DATASET RECORDS section start
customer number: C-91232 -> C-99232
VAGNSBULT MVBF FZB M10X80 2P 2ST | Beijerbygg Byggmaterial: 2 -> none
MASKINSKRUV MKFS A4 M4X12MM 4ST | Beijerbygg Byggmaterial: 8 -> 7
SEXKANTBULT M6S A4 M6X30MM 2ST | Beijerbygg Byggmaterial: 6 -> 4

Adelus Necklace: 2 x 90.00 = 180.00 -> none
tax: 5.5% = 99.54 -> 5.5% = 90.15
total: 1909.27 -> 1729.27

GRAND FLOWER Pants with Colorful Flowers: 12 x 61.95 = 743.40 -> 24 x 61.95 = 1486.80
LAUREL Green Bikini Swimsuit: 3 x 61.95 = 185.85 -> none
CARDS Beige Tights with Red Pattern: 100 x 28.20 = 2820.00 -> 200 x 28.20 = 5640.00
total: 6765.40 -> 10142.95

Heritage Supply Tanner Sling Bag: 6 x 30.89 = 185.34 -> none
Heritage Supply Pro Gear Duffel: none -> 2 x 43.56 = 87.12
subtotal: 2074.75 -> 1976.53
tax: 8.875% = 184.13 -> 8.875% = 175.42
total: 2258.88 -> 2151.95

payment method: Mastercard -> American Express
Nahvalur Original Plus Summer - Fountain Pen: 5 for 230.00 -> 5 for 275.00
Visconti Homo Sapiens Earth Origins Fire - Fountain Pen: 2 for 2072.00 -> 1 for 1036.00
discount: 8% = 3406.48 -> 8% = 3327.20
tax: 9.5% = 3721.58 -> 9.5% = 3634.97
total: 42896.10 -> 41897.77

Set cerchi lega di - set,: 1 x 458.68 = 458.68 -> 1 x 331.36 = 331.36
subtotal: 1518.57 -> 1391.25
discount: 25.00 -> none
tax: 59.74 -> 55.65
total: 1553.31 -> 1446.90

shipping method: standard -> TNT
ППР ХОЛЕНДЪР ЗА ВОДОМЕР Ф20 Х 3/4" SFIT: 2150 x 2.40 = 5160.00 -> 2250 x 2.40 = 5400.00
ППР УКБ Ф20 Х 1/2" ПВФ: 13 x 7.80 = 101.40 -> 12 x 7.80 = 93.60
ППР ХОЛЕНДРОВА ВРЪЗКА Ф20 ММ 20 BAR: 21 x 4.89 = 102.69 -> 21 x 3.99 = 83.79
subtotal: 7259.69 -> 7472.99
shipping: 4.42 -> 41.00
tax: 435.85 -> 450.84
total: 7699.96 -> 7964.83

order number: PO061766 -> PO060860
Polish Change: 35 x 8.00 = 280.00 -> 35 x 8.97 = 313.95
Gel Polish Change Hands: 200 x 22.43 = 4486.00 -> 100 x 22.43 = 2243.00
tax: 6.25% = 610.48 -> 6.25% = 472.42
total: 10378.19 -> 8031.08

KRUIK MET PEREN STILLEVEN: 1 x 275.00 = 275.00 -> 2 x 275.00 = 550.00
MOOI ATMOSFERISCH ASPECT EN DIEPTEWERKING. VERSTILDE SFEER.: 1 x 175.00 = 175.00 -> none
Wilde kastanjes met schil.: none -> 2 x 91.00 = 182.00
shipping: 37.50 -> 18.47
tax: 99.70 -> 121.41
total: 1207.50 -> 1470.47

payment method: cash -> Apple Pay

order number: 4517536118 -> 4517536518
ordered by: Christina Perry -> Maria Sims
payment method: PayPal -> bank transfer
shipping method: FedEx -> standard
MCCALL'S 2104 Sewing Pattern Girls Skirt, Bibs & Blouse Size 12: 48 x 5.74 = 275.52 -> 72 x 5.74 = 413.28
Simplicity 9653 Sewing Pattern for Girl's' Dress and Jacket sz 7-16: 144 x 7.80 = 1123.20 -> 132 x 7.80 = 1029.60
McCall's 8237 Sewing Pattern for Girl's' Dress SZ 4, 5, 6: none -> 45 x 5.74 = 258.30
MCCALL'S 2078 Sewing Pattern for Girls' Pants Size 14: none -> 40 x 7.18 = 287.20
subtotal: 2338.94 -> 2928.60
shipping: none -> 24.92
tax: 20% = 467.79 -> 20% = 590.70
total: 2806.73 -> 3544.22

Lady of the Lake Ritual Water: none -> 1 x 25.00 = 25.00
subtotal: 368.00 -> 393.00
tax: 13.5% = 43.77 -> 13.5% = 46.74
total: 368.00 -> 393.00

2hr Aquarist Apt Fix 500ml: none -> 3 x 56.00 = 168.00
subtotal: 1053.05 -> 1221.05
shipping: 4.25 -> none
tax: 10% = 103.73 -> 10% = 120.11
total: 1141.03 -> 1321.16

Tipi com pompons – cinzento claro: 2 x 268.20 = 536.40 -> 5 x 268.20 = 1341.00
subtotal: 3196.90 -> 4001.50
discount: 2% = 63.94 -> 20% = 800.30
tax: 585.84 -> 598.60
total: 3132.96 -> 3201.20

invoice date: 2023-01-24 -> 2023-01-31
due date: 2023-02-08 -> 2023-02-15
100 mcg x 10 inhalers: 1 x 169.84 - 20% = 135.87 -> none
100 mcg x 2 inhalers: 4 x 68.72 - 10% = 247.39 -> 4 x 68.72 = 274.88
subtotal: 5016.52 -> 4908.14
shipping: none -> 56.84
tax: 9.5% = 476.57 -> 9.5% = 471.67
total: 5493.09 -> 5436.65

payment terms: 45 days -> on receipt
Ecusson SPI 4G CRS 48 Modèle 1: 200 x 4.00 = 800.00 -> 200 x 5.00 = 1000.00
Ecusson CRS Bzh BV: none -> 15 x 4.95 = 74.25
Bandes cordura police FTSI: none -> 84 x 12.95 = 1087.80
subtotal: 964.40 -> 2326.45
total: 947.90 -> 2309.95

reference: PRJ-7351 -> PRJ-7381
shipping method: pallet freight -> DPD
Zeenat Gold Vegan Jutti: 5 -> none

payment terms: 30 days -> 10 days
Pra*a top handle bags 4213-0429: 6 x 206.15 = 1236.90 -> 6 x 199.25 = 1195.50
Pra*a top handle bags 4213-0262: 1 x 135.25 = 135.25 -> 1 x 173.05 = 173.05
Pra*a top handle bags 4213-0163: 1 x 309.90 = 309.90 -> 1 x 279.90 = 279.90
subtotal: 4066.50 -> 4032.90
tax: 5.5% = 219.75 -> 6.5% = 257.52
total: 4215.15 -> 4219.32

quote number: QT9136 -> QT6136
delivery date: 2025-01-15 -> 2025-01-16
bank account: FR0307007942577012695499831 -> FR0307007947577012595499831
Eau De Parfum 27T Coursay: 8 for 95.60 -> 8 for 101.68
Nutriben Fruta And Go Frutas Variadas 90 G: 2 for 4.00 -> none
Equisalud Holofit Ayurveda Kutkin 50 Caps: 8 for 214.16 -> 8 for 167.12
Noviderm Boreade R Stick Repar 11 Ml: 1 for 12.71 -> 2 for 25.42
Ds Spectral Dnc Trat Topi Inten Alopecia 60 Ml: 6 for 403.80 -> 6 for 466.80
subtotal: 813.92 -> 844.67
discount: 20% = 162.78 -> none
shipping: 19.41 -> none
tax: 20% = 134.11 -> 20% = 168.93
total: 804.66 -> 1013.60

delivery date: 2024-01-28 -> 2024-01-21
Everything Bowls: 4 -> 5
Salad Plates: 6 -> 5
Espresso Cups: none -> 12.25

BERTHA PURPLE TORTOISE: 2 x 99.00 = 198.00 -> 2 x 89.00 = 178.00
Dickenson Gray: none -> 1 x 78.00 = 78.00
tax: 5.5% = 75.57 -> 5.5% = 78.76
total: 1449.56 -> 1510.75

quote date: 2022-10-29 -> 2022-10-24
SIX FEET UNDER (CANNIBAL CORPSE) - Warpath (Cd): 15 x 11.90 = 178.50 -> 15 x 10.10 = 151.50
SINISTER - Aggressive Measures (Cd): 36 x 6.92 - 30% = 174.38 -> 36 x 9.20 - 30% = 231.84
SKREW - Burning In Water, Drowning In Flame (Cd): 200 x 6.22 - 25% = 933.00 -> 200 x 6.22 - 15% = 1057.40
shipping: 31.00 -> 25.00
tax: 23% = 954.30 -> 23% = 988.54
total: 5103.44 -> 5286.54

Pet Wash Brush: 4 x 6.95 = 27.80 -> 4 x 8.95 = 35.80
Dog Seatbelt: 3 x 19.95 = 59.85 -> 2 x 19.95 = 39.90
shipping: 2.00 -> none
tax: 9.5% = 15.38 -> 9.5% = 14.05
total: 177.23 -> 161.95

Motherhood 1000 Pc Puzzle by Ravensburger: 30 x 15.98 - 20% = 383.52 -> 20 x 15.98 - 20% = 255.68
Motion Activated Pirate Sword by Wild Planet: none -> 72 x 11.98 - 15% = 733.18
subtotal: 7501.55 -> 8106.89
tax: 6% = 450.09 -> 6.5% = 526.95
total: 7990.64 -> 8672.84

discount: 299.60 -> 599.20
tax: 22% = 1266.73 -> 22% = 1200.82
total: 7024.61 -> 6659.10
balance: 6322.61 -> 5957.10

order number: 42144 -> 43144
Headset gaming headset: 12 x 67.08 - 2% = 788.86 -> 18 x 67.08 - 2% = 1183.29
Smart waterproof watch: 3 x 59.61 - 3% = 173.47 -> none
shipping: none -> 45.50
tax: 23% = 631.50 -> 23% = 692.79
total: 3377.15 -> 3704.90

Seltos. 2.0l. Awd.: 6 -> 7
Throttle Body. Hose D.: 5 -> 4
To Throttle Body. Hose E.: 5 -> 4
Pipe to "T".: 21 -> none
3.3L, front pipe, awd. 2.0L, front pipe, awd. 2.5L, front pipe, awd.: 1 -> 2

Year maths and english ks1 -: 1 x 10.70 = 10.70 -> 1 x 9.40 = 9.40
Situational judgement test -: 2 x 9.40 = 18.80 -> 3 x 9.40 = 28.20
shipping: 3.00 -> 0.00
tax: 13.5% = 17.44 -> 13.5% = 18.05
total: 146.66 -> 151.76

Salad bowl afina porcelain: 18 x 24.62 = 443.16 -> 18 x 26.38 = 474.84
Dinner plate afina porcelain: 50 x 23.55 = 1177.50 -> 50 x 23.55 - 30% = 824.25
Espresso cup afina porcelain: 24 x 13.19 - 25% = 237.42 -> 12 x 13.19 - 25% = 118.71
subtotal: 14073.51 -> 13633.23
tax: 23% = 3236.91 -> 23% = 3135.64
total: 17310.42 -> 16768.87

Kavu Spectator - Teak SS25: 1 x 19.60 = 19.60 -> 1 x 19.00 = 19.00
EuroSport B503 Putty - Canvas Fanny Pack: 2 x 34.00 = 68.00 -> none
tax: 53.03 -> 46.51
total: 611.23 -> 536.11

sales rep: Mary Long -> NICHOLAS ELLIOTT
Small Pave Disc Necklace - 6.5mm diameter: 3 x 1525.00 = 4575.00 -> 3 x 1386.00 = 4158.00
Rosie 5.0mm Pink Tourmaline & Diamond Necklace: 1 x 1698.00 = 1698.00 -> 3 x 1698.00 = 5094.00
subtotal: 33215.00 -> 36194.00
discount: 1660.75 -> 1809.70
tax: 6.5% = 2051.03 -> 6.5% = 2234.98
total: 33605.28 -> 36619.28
DATASET RECORDS section end
WHAT IS BEING ASKED =
Scan the data above, find each line with "Necklace", and copy it.

ANSWER BOX =
Adelus Necklace: 2 x 90.00 = 180.00 -> none
Small Pave Disc Necklace - 6.5mm diameter: 3 x 1525.00 = 4575.00 -> 3 x 1386.00 = 4158.00
Rosie 5.0mm Pink Tourmaline & Diamond Necklace: 1 x 1698.00 = 1698.00 -> 3 x 1698.00 = 5094.00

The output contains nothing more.